L’avatar de la guerre, défense en huis clos de colons rassemblés à la Rio
Bravo, son trépas de profil, quasiment en pietà, lui permettent de mesurer le chemin parcouru, d’adresser un
ultime salut à son ancien moi enterré par le courage et le partage. Au terme du
métrage, Jimmy Tracy n’existe plus, remplacé par James Dean, un fugitif sous
pseudonyme à la William Irish qui n’épouse plus une ombre, plutôt son destin,
qui reçoit à l’épilogue cérémoniel une médaille posthume, que contemplent Bert
& Sally réunis, amoureux, heureux, Jean déjà retournée aux USA, mariée avec
pragmatisme à un « bouche-trou » magnanime (et deviné aisé). À défaut
de se dérouler en Birmanie, ces aventures carburent parfois aux images
d’archives, d’avenues américaines, de troupes britanniques, montées assez
harmonieusement avec le reste de la diégèse. Bryan Edgar Wallace, pas encore à
l’ouvrage sur Il gatto a nove code du caro Dario Argento, écrit aussi à
l’économie et la trame de rédemption d’occasion se permet un humour discrètement
sexuel (la litote explicite en réponse à la réplique à propos des jambes
engourdies), un amour gentiment SM (gifle jalouse, bras tordu, amitiés aux
féministes).
L’opus
superficiel et cependant plaisant s’apprécie en grande partie pour sa
distribution, alors nous citerons au son du clairon les noms de Grace Bradley,
abonnée à Broadway, active au ciné, avec succès, durant les années 30 ; d’Anna
Lee, amicale immaculée, régulière de Ford, aperçue dans The
Ghost and Mrs. Muir et The Sound of Music ; de Wallace
Ford, performeur polyvalent certes moins charismatique que James Cagney,
surtout au sommet littéral, embrasé, de l’incandescent White Heat, Phroso de Freaks,
au générique de Shadow of a Doubt + Spellbound du compatriote Hitchcock,
de The
Set-Up de Wise et Warlock de Dmytryk ; de John
Mills, l’émouvant ravi (sens provençal) de Ryan’s Daughter. Stakhanoviste formé
par Griffith, Walsh ne se soucie pas de psychologie, de sociologie, il ne
présage ni Jules et Jim ni 55 Days at Peking, il pratique les surimpressions
de saison, les transparences peu dépensières, la transparence hollywoodienne
sans paresse et son classicisme, même dépourvu de la somptueuse plénitude d’un John Ford,
d’un Howard Hawks, séduit par sa modestie, par son sérieux amusé, souvent amusant.

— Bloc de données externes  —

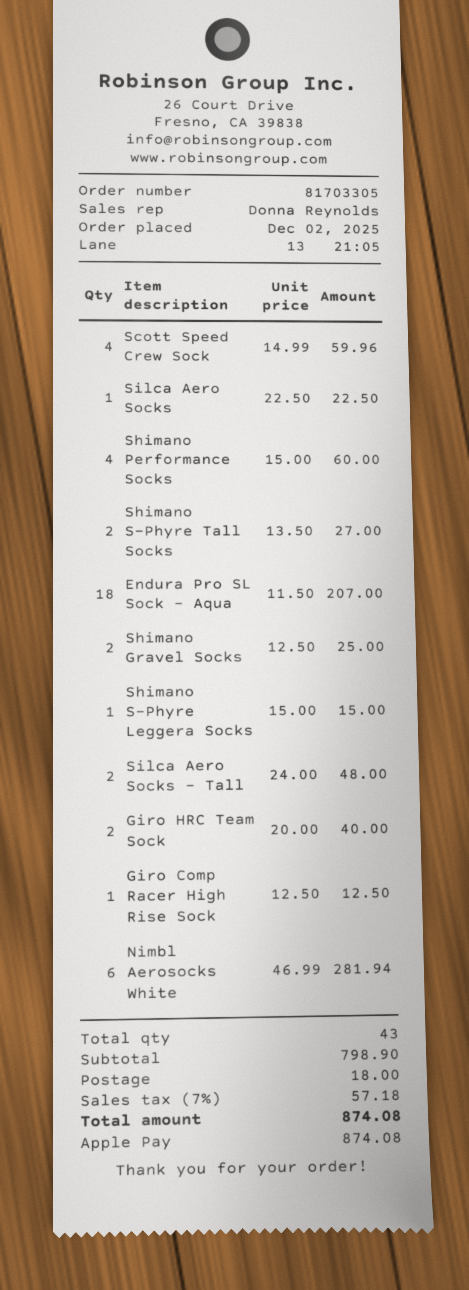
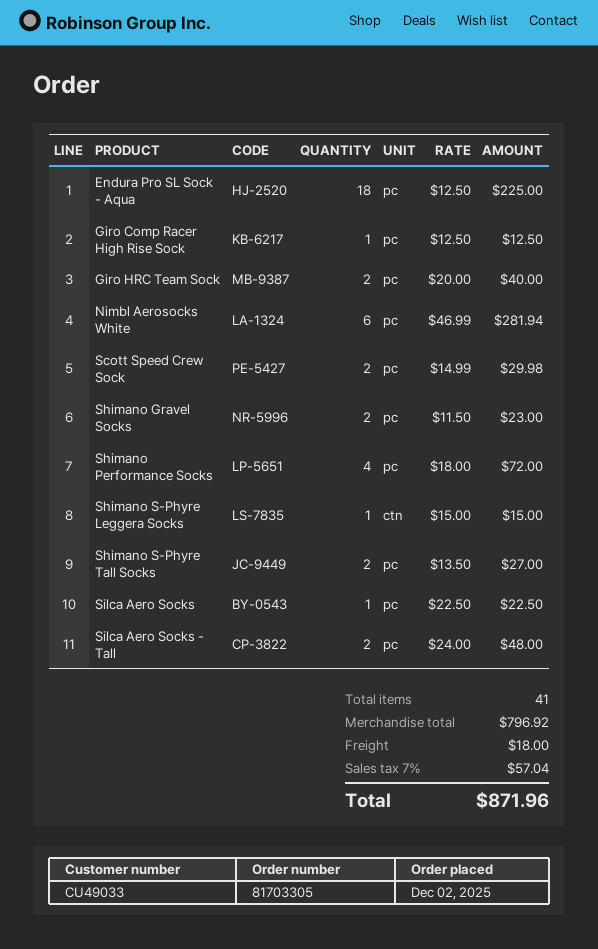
Scott Speed Crew Sock: 4 x 14.99 = 59.96 -> 2 x 14.99 = 29.98
Shimano Performance Socks: 4 x 15.00 = 60.00 -> 4 x 18.00 = 72.00
Endura Pro SL Sock - Aqua: 18 x 11.50 = 207.00 -> 18 x 12.50 = 225.00
Shimano Gravel Socks: 2 x 12.50 = 25.00 -> 2 x 11.50 = 23.00
total quantity: 43 -> 41
subtotal: 798.90 -> 796.92
tax: 7% = 57.18 -> 7% = 57.04
total: 874.08 -> 871.96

Sa filmographie demeure à (re)découvrir et O.H.M.S., avec ses réussites et ses
faiblesses, mérite le détour d’un samedi soir estival, peut servir de porte (ou de
fenêtre franchie en duo par le héros) d’entrée décontractée, dynamique, ludique
et (un brin) dramatique, au corpus
naguère vénéré par la cinéphilie hexagonale, en témoigne le supplément
sympathique et anecdotique de la galette en plastique, dans lequel Dominique
Rabourdin, exégète alerte interviewé par Noël Simsolo en 2007, se souvient de
son cher passé, passé dans les salles parisiennes, anglaises, d’une mémorable
rencontre avec Raoul. Devoir(s) de mémoire ? Invitation de raison(s).